Naptrappedmummy · 20/02/2024 20:02

cansu · 20/02/2024 19:57

The OP is dressing up unpleasant, possibly illegal employment practices with wishy washy faux care and concern. She has responsibilities as an employer. Frequently people who employ nannies try to avoid them when they are sick or pregnant.

She has responsibilities as a parent. These come wayyyyy before any responsibilities to an employee.

Itsmychristmasdress · 20/02/2024 20:03

About ten years ago. I had this exact same scenario happen to me. I asked for advice on mumsnet and was told I was being a massive bitch and that, people with mh difficulties were allowed to have children.

Anyway

So op I'm glad to see people are being kinder to you.
And op I didn't send my kids back. I spoke to her and said let's just give it some time. She had another breakdown and her own children were left reeling. I am glad my children weren't there.
She told me that the routine of looking after my kids etc was what she needed. But I didn't feel that my children should bare that responsibility.

Superscientist · 20/02/2024 20:03

I have a severe mental health condition for over 20 years that has resulted in me having months off work. I have also been on the edge of a breakdown and with 1/2 day to a week off work been able to focus on my wellbeing and return to work. On the half a day occasion my colleague said genuinely he thought I would be off work work weeks if not long after breaking down in the office at lunch. I returned the next day. That was slightly different as it was a very stressful weekend that triggered the breakdown on Monday. I have found over the years that my mental health is managed much better when I can stop and take the days earlier in the episode to stop the escalation that results in months off work

I wouldn't use it against her and I would offer sick leave. It give her the chance for you to regain your confidence and get yourself confident in what you would like to do is fair and legal and doesn't put you or the nanny in a difficult places unnecessarily

SirenSays · 20/02/2024 20:06

Would you feel comfortable giving the months pay and reassessing the possibility of her coming back next month, or in the future?

LutonBeds · 20/02/2024 20:06

Naptrappedmummy · 20/02/2024 20:02

She has responsibilities as a parent. These come wayyyyy before any responsibilities to an employee.

Then she should have had a proper contract in place. As required by law.

Nanny issue - mental health
Naptrappedmummy · 20/02/2024 20:07

LutonBeds · 20/02/2024 20:06

Then she should have had a proper contract in place. As required by law.

Of course she should’ve. The nanny should also have demanded one. But they are where they are.

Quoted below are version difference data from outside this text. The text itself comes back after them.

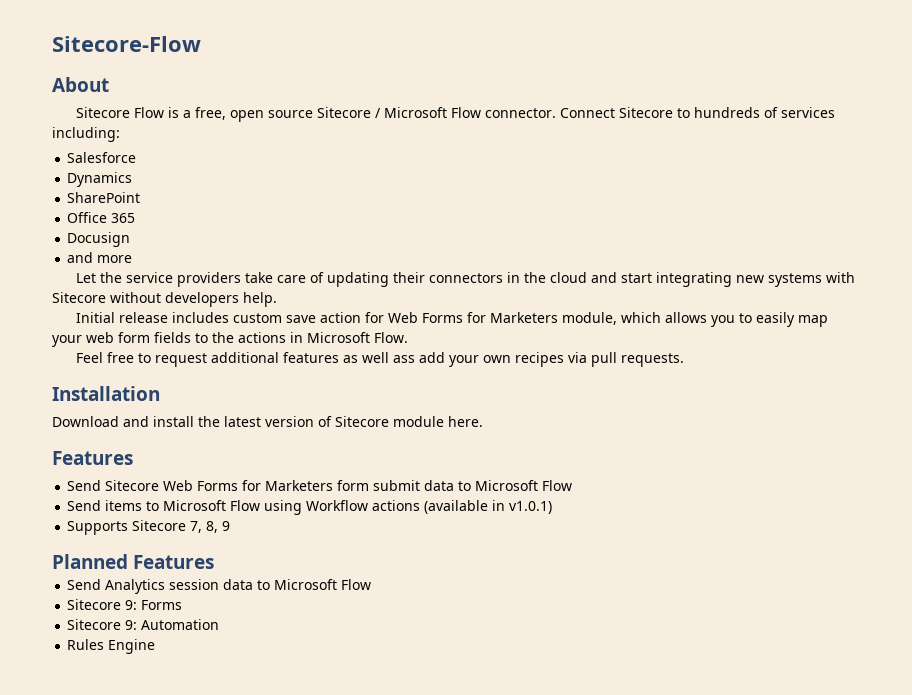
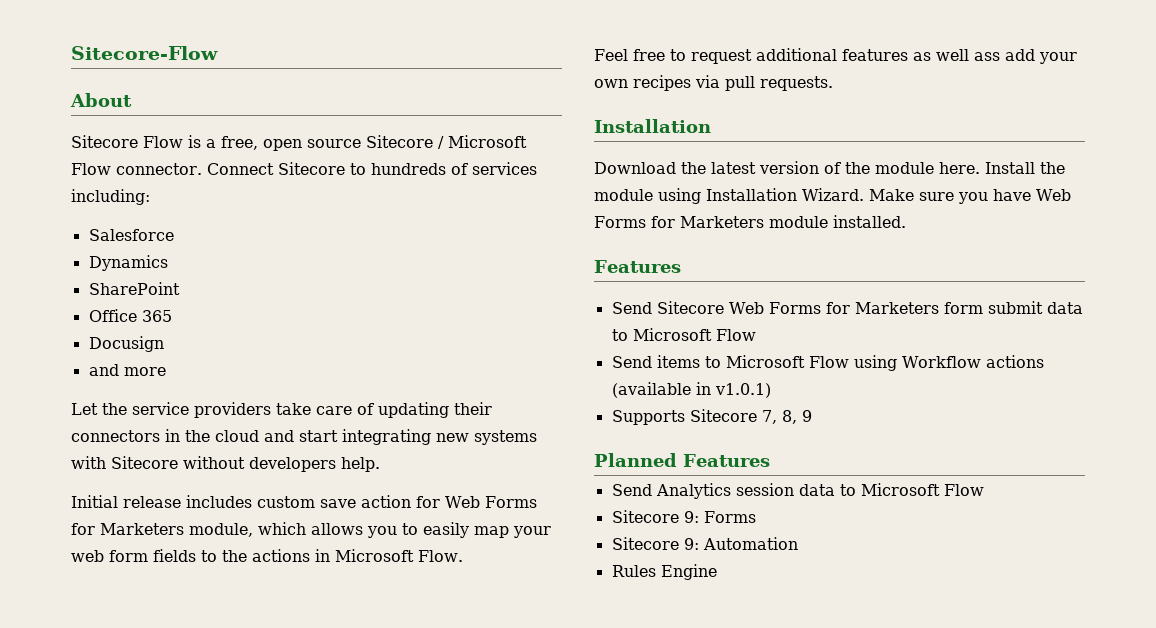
[123,416,194,427] and install -> (676, 168) none
[335,416,389,427] Sitecore -> [845,162,870,174] the
(483, 421) none -> [985,162,1065,174] [594,188,1071,204] [594,215,906,228] Install the module using Installation Wizard. Make sure you have Web Forms for Marketers module installed.

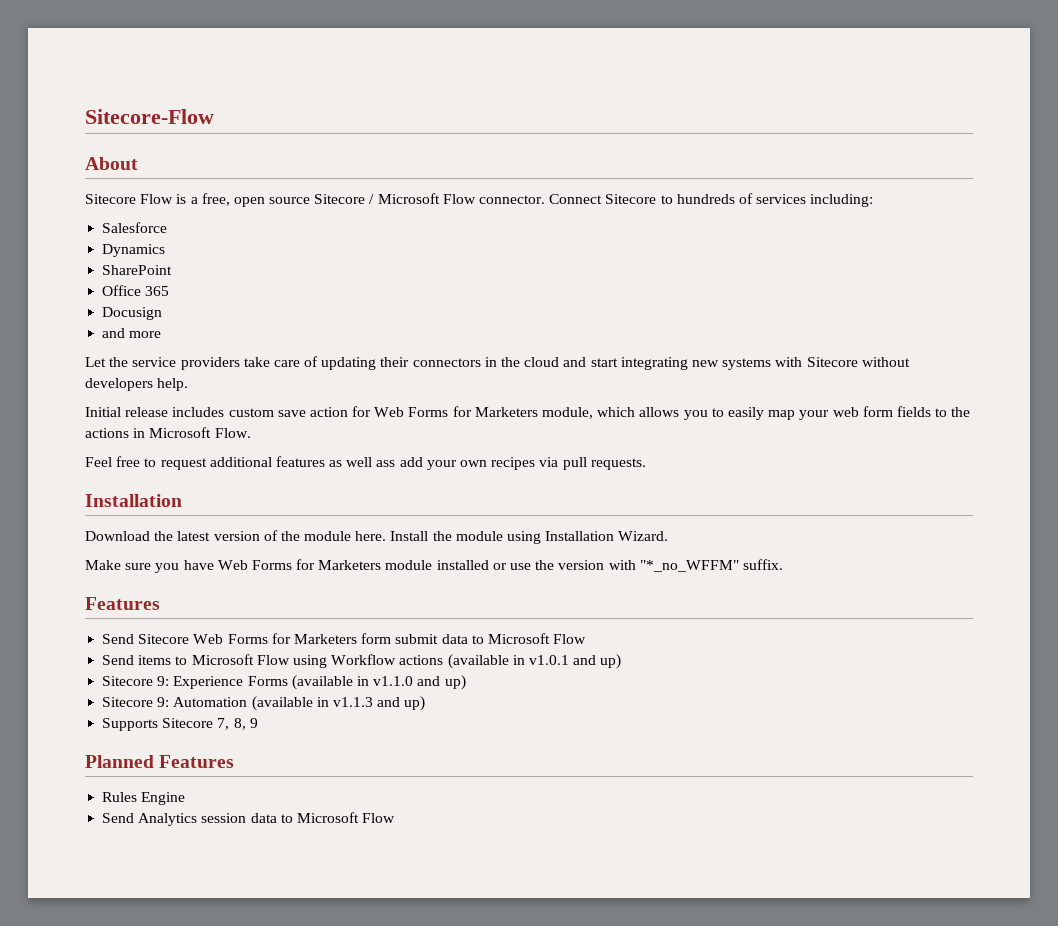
(864, 194) none -> (669, 536) //
[832,215,906,228] installed. -> [436,559,783,572] installed or use the version with "*_no_WFFM" suffix.
[714,383,771,398] v1.0.1) -> [528,654,622,669] [102,675,466,690] [102,696,426,711] v1.0.1 and up) // Sitecore 9: Experience Forms (available in v1.1.0 and up) // Sitecore 9: Automation (available in v1.1.3 and up)
(770, 460) none -> [102,792,186,805] // Rules Engine
[611,510,756,523] [611,537,798,550] [611,564,717,580] // Sitecore 9: Forms // Sitecore 9: Automation // Rules Engine -> (396, 818) none

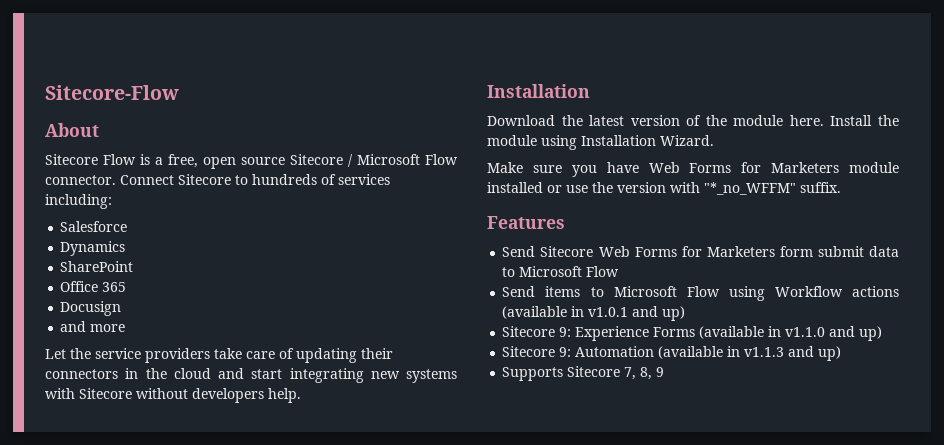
[85,406,971,420] [85,427,251,438] [85,456,646,470] // Initial release includes custom save action for Web Forms for Marketers module, which allows you to easily map your web form fields to the actions in Microsoft Flow. // Feel free to request additional features as well ass add your own recipes via pull requests. -> (301, 395) none
[85,755,235,768] [102,792,186,805] [102,812,396,826] // Planned Features // Rules Engine // Send Analytics session data to Microsoft Flow -> (665, 372) none

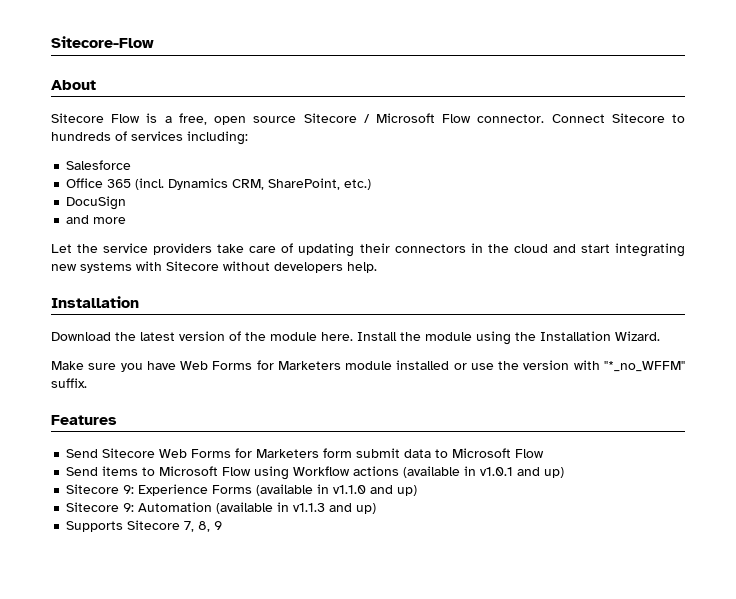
[60,241,126,256] [60,261,134,272] // Dynamics // SharePoint -> (132, 165) none
[60,301,122,316] // Docusign -> [135,178,372,190] [66,196,127,210] (incl. Dynamics CRM, SharePoint, etc.) // DocuSign
(577, 142) none -> [515,332,536,341] the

AnyDreamWillDoRightNow · 20/02/2024 20:09

You need to treat her mental health issues the same as if she were to have physical health issues. So pay her sick leave and help her return when she is properly ready (though it doesn't sound as if she is).

Mental health problems can be just as manageable as physical health ones. The issue is the stigma which comes with them. No wonder if she is not opening up if your response is essentially to sack her.

I would be honest. Say you are worried. Say you need evidence of proper treatment and manage a return to work. Just because you have no written contract doesn't mean you are contractually obliged to treat her fairly.

MrsBennetsPoorNerves · 20/02/2024 20:10

Naptrappedmummy · 20/02/2024 20:02

She has responsibilities as a parent. These come wayyyyy before any responsibilities to an employee.

I don't disagree with this, and if she has concerns about this woman caring for her kids - valid or otherwise - she should not leave the children in her care.

That doesn't absolve her from her legal responsibilities as an employer to her employee, though.